Było to zupełnie inne święto niż w ostatnich latach. Mieszkańcy Kutna i goście z całej Polski przyzwyczaili się do wielu atrakcji związanych z dorocznym Świętem Róży. W tym roku nie było koncertów, lunaparku, stoisk z rękodziełem czy lokalnymi wyrobami.
Tegoroczne Święto Róży było dużo skromniejsze ze względu na panującą pandemię. Historia zatoczyła koło. Znów - podobnie jak to miało podczas pierwszych edycji - główną bohaterką była róża, a nie gwiazdy występujące na scenach.
Sercem święta pozostała Ogólnopolska Wystawa Róż przygotowana we współpracy z Polskim Towarzystwem Różanym oraz zaprzyjaźnionymi z Kutnem florystami. Wystawa odbyła się w namiocie w Parku Traugutta. Cały park wypełniły piękne aranżacje folklorystyczne. Wokół wilii dr A. Troczewskiego zorganizowano strefa relaksu. Wystawie towarzyszyły Plenerowe Targi Róż, na których można było kupić sadzonki.
W parku Traugutta postawione były duże zdjęcia kwiatów w ramach akcji "Wyróżnij się", która w mieście trwa już od 2017 roku. W jej ramach ci, którzy mają róże w swoich ogrodach, mogą się nimi pochwalić, a zdjęcia ich kwiatów wykonuje profesjonalny fotograf. Fotografie są później prezentowane w mediach społecznościowych.

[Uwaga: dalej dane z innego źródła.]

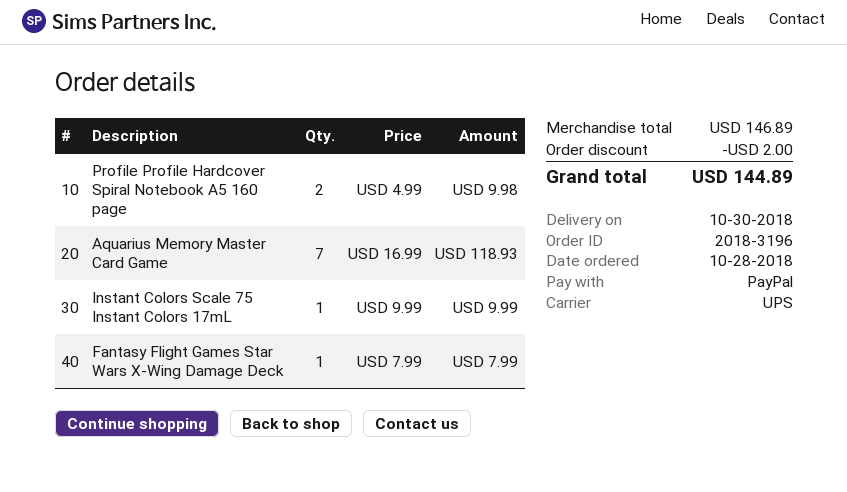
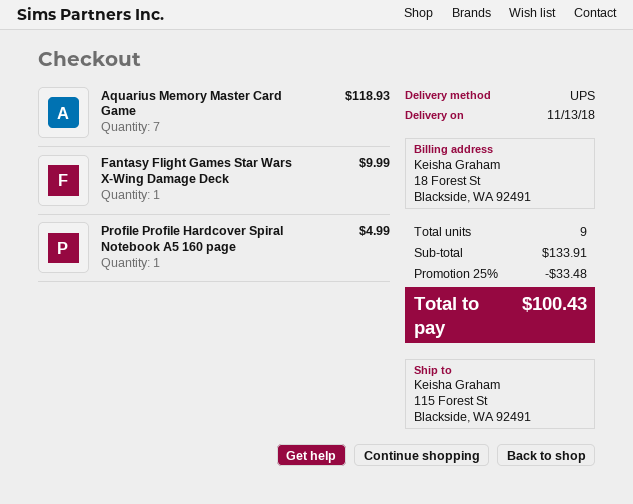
delivery date: 2018-10-30 -> 2018-11-13
Profile Profile Hardcover Spiral Notebook A5 160 page: 2 for 9.98 -> 1 for 4.99
Instant Colors Scale 75 Instant Colors 17mL: 1 for 9.99 -> none
Fantasy Flight Games Star Wars X-Wing Damage Deck: 1 for 7.99 -> 1 for 9.99
subtotal: 146.89 -> 133.91
discount: 2.00 -> 33.48
total: 144.89 -> 100.43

W tym roku zostały zaprezentowane w wyjątkowej formie, bo w plenerach w rozmiarze XXL.
Park w weekend zdobiły także iluminacje, które można było podziwiać zarówno za dnia, jak i po zmroku.
W ramach święta odbyła się także konferencja online, której tematem były - oczywiście - róże. Prawdziwi miłośnicy jednego z najszlachetniejszych kwiatów znaleźli na tegorocznym świecie to, co najważniejsze, a co czasem zostaje przytłumione dużą liczbą atrakcji, występów.